Impulse responses are most commonly used in the VAR literature and are defined as \( {\partial}_{{\mathbf{y}}_{t+s}}/\partial {\varepsilon}_t^{\prime } \) fors ≥ 0. Let Φs be the n × n impulse response matrix at step s and the ith row of Φs be responses of the n endogenous variables to the ith one-standard-deviation structural shock. One can show that the impulse responses can be recursively updated as
$$ {\Phi}_s={\Phi}_{s-1}{\mathbf{B}}_1+\dots +{\Phi}_{s-p}{\mathbf{B}}_p $$
with the convention that Φ0 = A−1 and Φυ = 0n×n for υ < 0.
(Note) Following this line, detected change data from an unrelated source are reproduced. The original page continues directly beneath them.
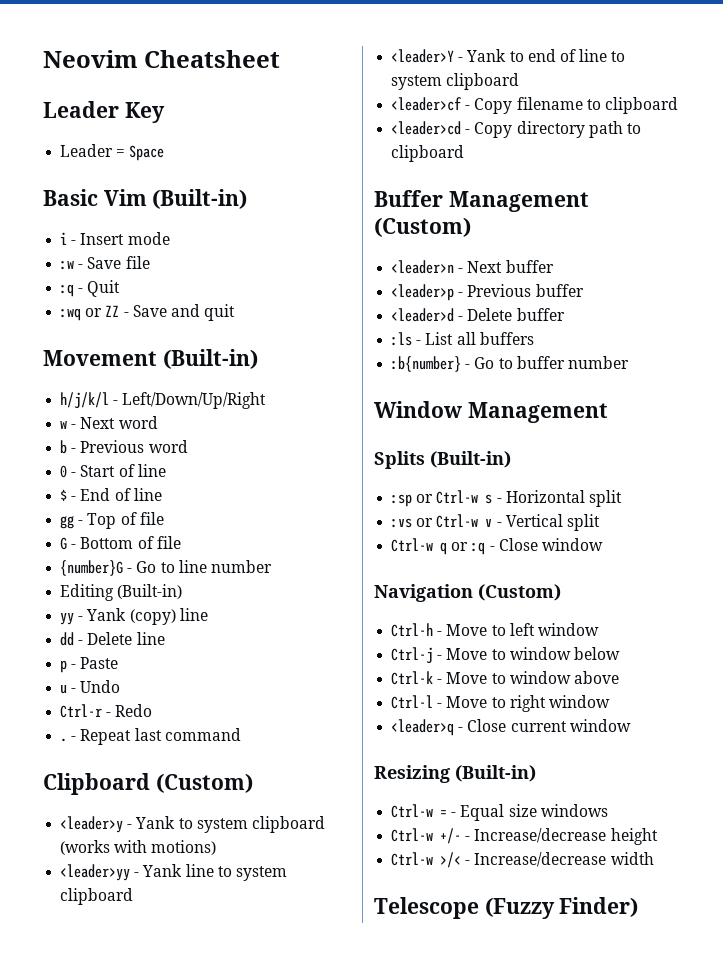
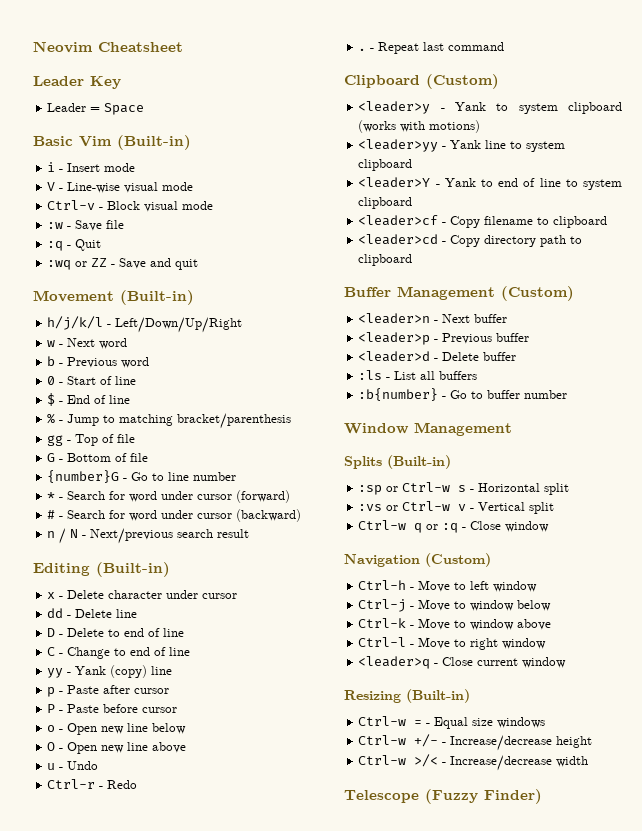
+ V - Line-wise visual mode
+ Ctrl-v - Block visual mode
+ % - Jump to matching bracket/parenthesis
+ * - Search for word under cursor (forward)
+ # - Search for word under cursor (backward)
+ n / N - Next/previous search result
  Editing (Built-in)
+ x - Delete character under cursor
+ dd - Delete line
+ D - Delete to end of line
+ C - Change to end of line
- dd - Delete line
- p - Paste
+ p - Paste after cursor
+ P - Paste before cursor
+ o - Open new line below
+ O - Open new line above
The concept of impulse response is economically appealing and is used in strands of literature other than VAR work. For example, impulse responses to technology shocks or monetary policy shocks in a DSGE have been often compared to those in a VAR model. In empirical monetary economics, impulse responses of various macroeconomic variables to policy shocks have been a focal point in the recent debate on the effectiveness of monetary policy. These shocks can be thought of as shifts (deviations) from the systematic part of monetary policy that are hard to predict from the viewpoint of the public.

It is sometimes argued that identified VARs are unreliable because certain conclusions are sensitive to the specific identifying assumptions. This argument is a sophism. All economic models, DSGE model and VARs alike, are founded on ‘controversial’ assumptions, and the results can be sensitive to these assumptions. What researchers should do is to select a class of models based on how well they fit to the data, analyse how reasonable the underlying assumptions are, and examine whether there are robust conclusions across models.

Christiano et al. (1999) and Rubio-Ramirez et al. (2005) show some important robust results across different VAR models that have reasonable assumptions and fit to the data equally well. One prominent example is the robust conclusion that a large fraction of the variation in policy instruments, such as the short-term interest rate, can be attributed to the systematic response of policy to shocks originating from the private economy. Such a conclusion is expected of good monetary policy, but it also explains the subtle and difficult task of identifying monetary policy shocks separately from the other shocks affecting the economy.

Estimation and Inference

Bayesian Prior

When one estimates a VAR model for macroeconomic time series data, there is a trade-off between using short and long lags. A VAR with a short lag is prone to misspecification, and a VAR with a long lag length is likely to suffer from the over-fitting problem. The Bayesian prior proposed by Sims and Zha (1998) is designed to eliminate the over-fitting problem without reducing the dimension of the model. It applies to not only reduced-form but also identified VARs.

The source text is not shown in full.